安富歩『生きるための経済学』(NHKブックス)レビュー

生きるための経済学 〈選択の自由〉からの脱却 (NHKブックス)

生きるための経済学 〈選択の自由〉からの脱却 (NHKブックス)


 
 反経済学の極めつき。経済学批判としては、生産の三要素のうちの労働力と土地、そして貨幣の商品化(商取引)の限界を問うというのがオーソドックスですが、本書は、「選択の自由」に照準を合わせたもの。経済学という擬制の基盤となるところを、もう一度おさらいしてみるのもさることながら、“自由”という概念そのものをも棚浚えする。
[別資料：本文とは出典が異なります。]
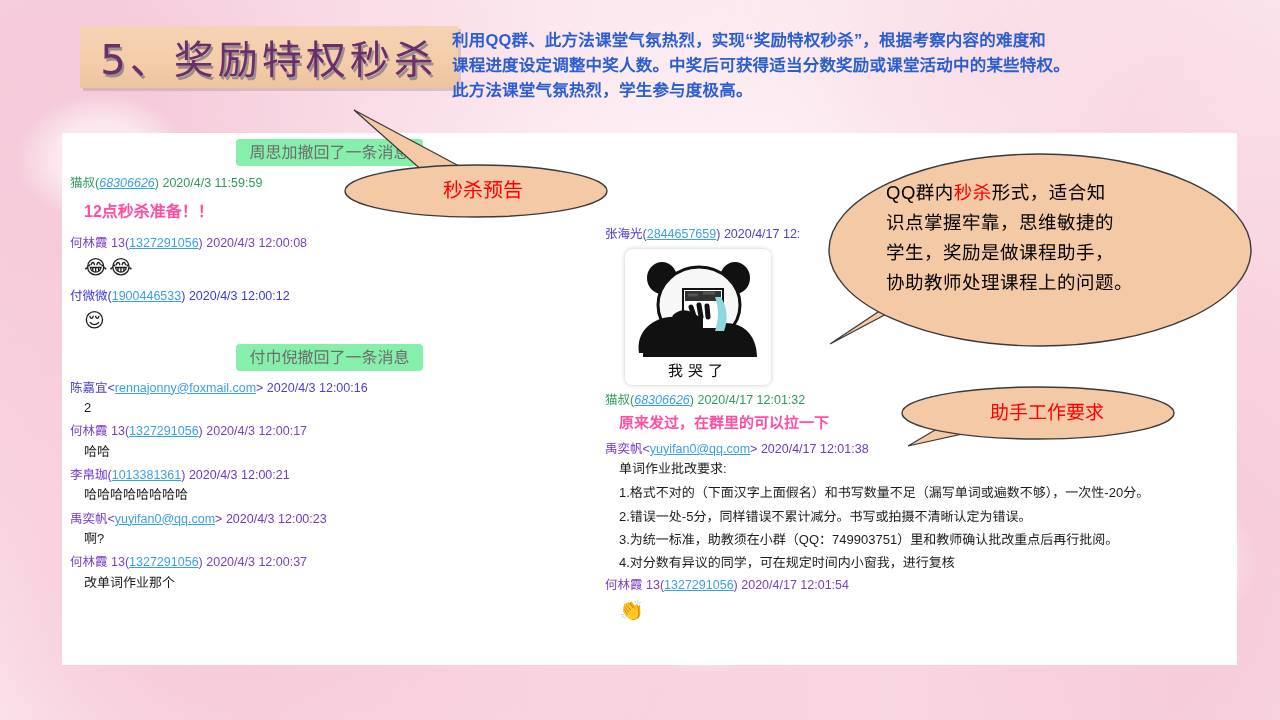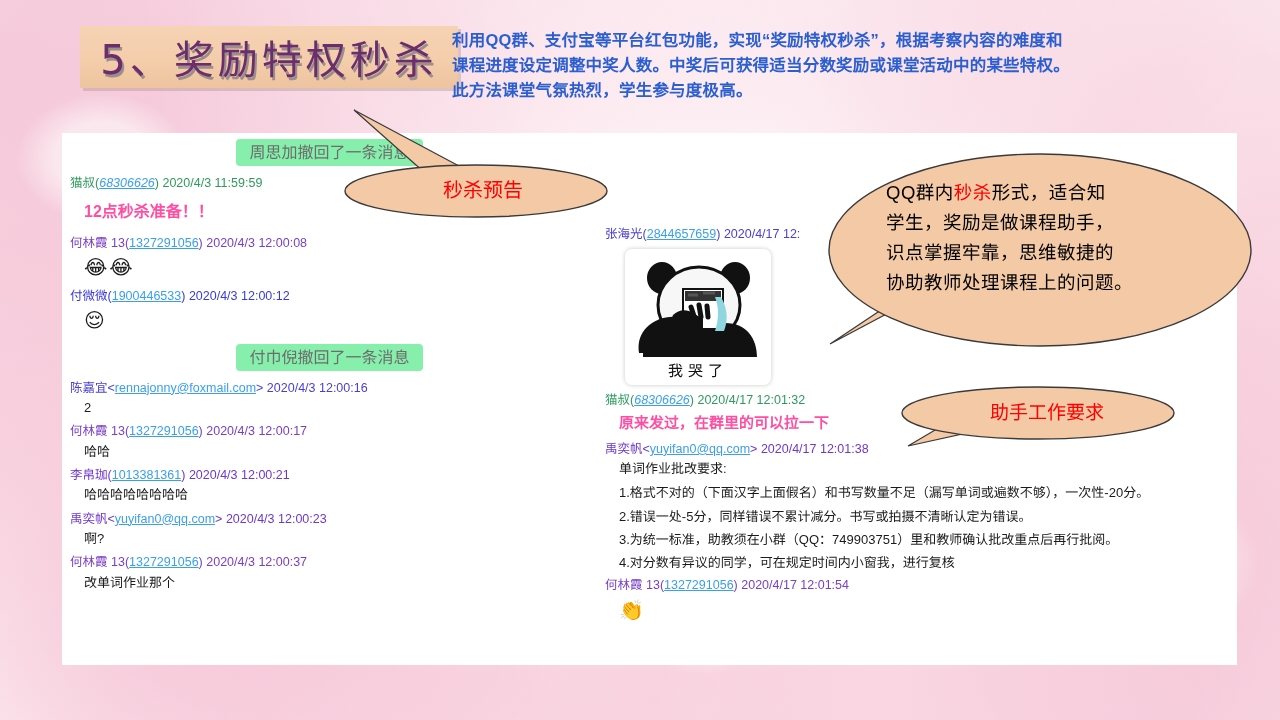"利用QQ群、支付宝等平台红包功能，实现“奖励特权秒杀”，根据考察内容的难度和" p { text: 支付宝等平台红包功能 -> 此方法课堂气氛热烈 }
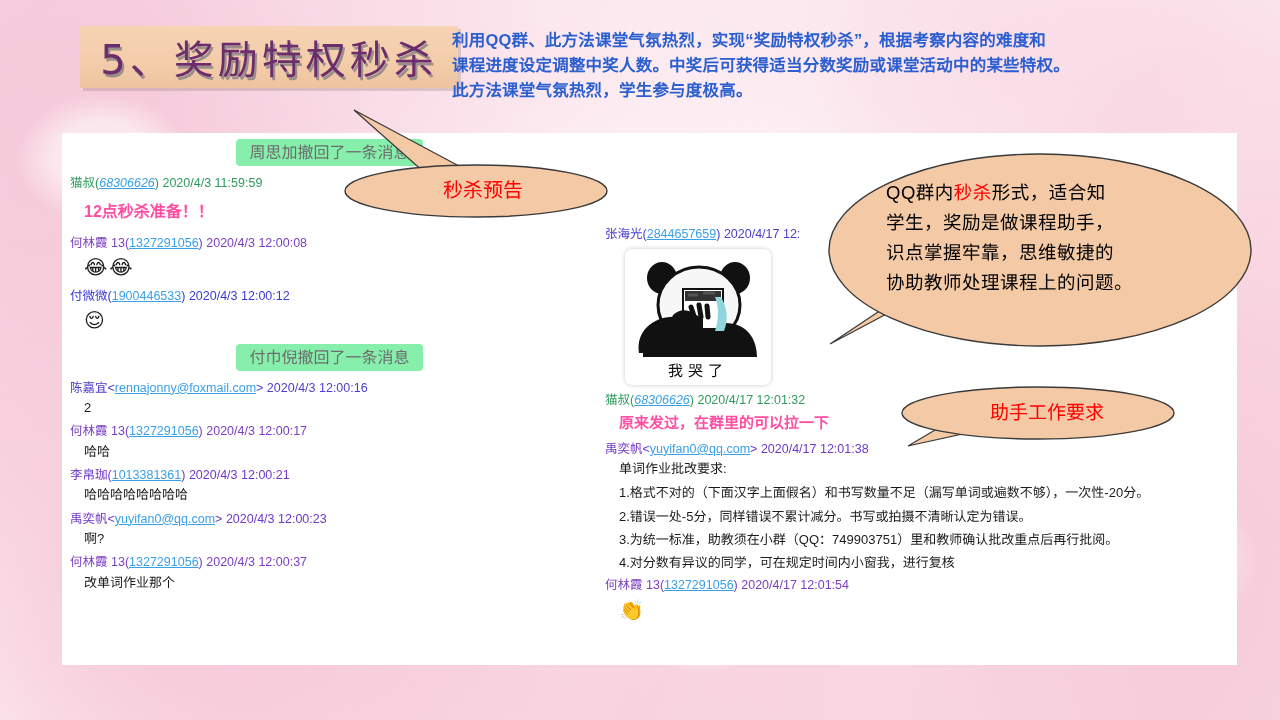"学生，奖励是做课程助手，" div { order: before "识点掌握牢靠，思维敏捷的" -> after "识点掌握牢靠，思维敏捷的" }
ポラニーによる近代自由主義批判=懐疑主義批判とフロムの『自由からの逃走』を重ね合わせて、「利己心」=「虚栄心」にささえられる「社会的自我」の空虚さを剔抉するが、本書で解説されたポラニーの文脈からすると、メタ・ゲーム的思考は、やっぱり現代のニヒリズムなのだろうな、と。著者は「積極的自由」にバーリンとは違うフロム的な意味合いを与えているけれども、自我の形成に“他者”が召喚される必然を定式化することであるならば、是認できる。呉智英せんせいは、どう評価されるのかしらん。